I read in a article of your and I just read "Bilateral obturator internus" and saw the muscle image on Google Images I immediately felt a deep discomfort, almost a panicky feeling, like a traumatic and painful memory that I wanted to get rid of immediately. Perhaps some childhood episode, perhaps a fall from a bicycle, perhaps an excessive stretch of this region. I feel like my brain doesn't want to use this left side region. So bad that brains learn bad things so easily and unlearn so hard.
Hey Regis, I'm sorry to hear that you experienced that. It's interesting how trauma can impact the things we feel, or even those who have been in pain for longer periods can actually feel different sensations without actually moving the area. Our bodies are wonderful at protecting in various ways, even if it's a counterproductive strategy now. The key point you mentioned is learn. Although we learn undesriable things, we can be adaptable to the point where we can learn more desirable things as well. The beauty of us!
Hello ZAc! Love the knowledge you'e dropping brother. Had a question: If the RIGHT side of the pelvis is in a anterior tilt, then the SI joint on the same RIGHT side would be higher or lower then the opposite SI joint? Cheers D
Hello Zac , at 11:25 you talk about the swing leg IR being restored , would this be because you are pushing with the inside arch to the left and this helps restore the IR on the swing leg? Thanks
Hey Zac! You said that we reach maximum IR @ the femur during Toe-Off. That makes intuitive sense to me because the pelvis keeps rotating on the femur (pelvis rotating to the left in your example) until we´ve reached Toe-Off...right? In Human Locomotion it says that we reach maximum ER @ Toe-Off. Also Bill´s propulsion arch states that we go from ER to IR and back to ER. So yeah...I´m confused. Pls send help.
@@ZacCupplesPT Sorry, I´m still struggling. What are you defining as initial toe-off? And are the graphs from Human Locomotion wrong or is maximum AR @Toe-off just not defined as rotation relative to the pelvis? The fact that we reach maximum IR @mid-stance is still not making too much sense to me...

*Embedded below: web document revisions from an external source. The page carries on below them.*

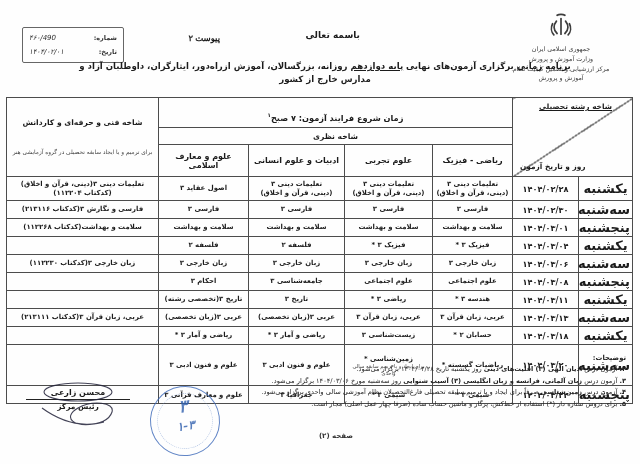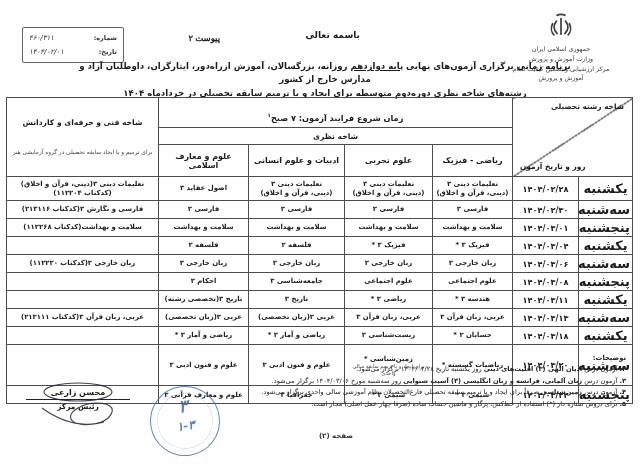--- a/index.html
+++ b/index.html
@@ -27,21 +27,21 @@
   
   table.exam { position:absolute; top:97px; right:7px; border-collapse:collapse; table-layout:fixed; width:626px; }
   table.exam td, table.exam th { border:1px solid #4c4c4c; text-align:center; vertical-align:middle; padding:1px 2px; white-space:pre-line; }
   col.c-day{width:54px;} col.c-date{width:66px;} col.c-r{width:80px;} col.c-t{width:88px;} col.c-e{width:96px;} col.c-m{width:90px;} col.c-f{width:152px;}
   .hdr { font-size:8px; font-weight:bold; }
   .hdr-time { height:17px; font-size:8.2px; }
   .hdr-nazari { height:13px; font-size:7.6px; font-weight:bold; }
   .hdr-cols th { height:25px; }
   .corner { position:relative; padding:0; background:
      linear-gradient(to top left, transparent calc(50% - 0.6px), #4c4c4c calc(50% - 0.6px), #4c4c4c calc(50% + 0.6px), transparent calc(50% + 0.6px)); }
-  .corner .top { position:absolute; top:4px; right:8px; font-size:7.4px; font-weight:bold; }
+  .corner .top { position:absolute; top:4px; right:20px; font-size:7.4px; font-weight:bold;text-decoration:underline; }
   .corner .bottom { position:absolute; bottom:5px; left:7px; font-size:7.4px; font-weight:bold; }
   .fanni-head .t { font-size:7.6px; font-weight:bold; display:block; }
   .fanni-head .s { font-size:5.8px; font-weight:normal; color:#444; display:block; margin-top:2px; line-height:1.4; }
   td.cell { font-size:6.9px; font-weight:bold; line-height:1.25; }
   td.day { font-size:13px; font-weight:bold;margin-top:34px; }
   td.date { font-size:8.2px; font-weight:bold; direction:ltr; }
   tr.r-n td { height:17px; }
   tr.r-tall td { height:24px; }
   .sub-note { display:block; font-size:5.2px; font-weight:normal; color:#444; line-height:1.2; }
   sup.fn { font-size:5.5px; }
@@ -91,33 +91,32 @@
     <div class="org-line">مرکز ارزشیابی و تضمین کیفیت نظام</div>
     <div class="org-line">آموزش و پرورش</div>
   </div>
 
   <div class="bismillah">باسمه تعالی</div>
   <div class="attachment">پیوست ۲</div>
 
   <div class="ref-box">
     <div class="ref-row">
       <span class="ref-label">شماره:</span>
-      <span class="ref-value">۴۶۰/۳۱۱</span>
+      <span class="ref-value">۴۶۰/490</span>
     </div>
     <div class="ref-row">
       <span class="ref-label">تاریخ:</span>
       <span class="ref-value">۱۴۰۴/۰۲/۰۱</span>
     </div>
   </div>
 
   <div class="doc-title">
     <div class="l1">
       <span>برنامه زمانی برگزاری آزمون‌های نهایی </span><span class="emph">پایه دوازدهم</span><span> روزانه، بزرگسالان، آموزش ازراه‌دور، ایثارگران، داوطلبان آزاد و مدارس خارج از کشور</span>
     </div>
-    <div class="l2">رشته‌های شاخه نظری دوره‌دوم متوسطه برای ایجاد و یا ترمیم سابقه تحصیلی در خردادماه ۱۴۰۴</div>
   </div>
 
   <table class="exam" dir="rtl">
     <colgroup>
       <col class="c-day">
         <col class="c-date">
         <col class="c-r">
         <col class="c-t">
         <col class="c-e">
         <col class="c-m">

@@mtmtgym Initial toe off - earliest phase of propulsion/late stance. Femur will still have some relative IR. As the big toe begins extending, thats when the calcaneus will re-invert, which is what drives ER/transition to swing. So hip is IR position, beginning to ER. Would be the same as if I extend my elbow from a flexed position. Does that clarify?
good one Zac, just wondering when the leg is in swing phase the knee is in flexion (kept straight) but are the toes in plantar flexion, along with the ankle, in addition to being supinated and inverted? also when the foot hits the ground with the heel does the ankle dorsiflex with the toes also dorsiflexing, and the knee bends forward so as to open up slightly into knee extension?
hi zac, i have a left rotated pelvis that wont turn back to neutrally facing straight forward and hence i have a terrible compensating walking gait when i walk sometimes i feel something click and my gait goes back to normal as if my pelvis was totally straight. then, the next day. or couple hours later i go back to terrible walking mechanics again. just wondering if you can do a video on why this happens. and maybe on how my brain can "maintain" this neuromuscular pattern of walking properly instead of going back to bad walking mechanics
You mentioned pri, the common compensation pattern and the other one was called the dunnington stress pattern? Not sure if I heard that correctly. By the way are you generally moving away from pri?
@@ZacCupplesPT At around 6:00 you are saying if someone is limited in extension,adduction,IR they might not need to work on early stance mechanics and then you are suggesting bottom up split squat with left leg in front , which is early stance biased .
@@ashwanidagar8660 You are right, it is early stance biased with the shift. It also is at about 90 degrees of hip flexion, which has slightly more internal rotation-bias based on line of pull of posterior rotators. It's basically like a 2-for-1 in that regard, at least what i've seen results-wise.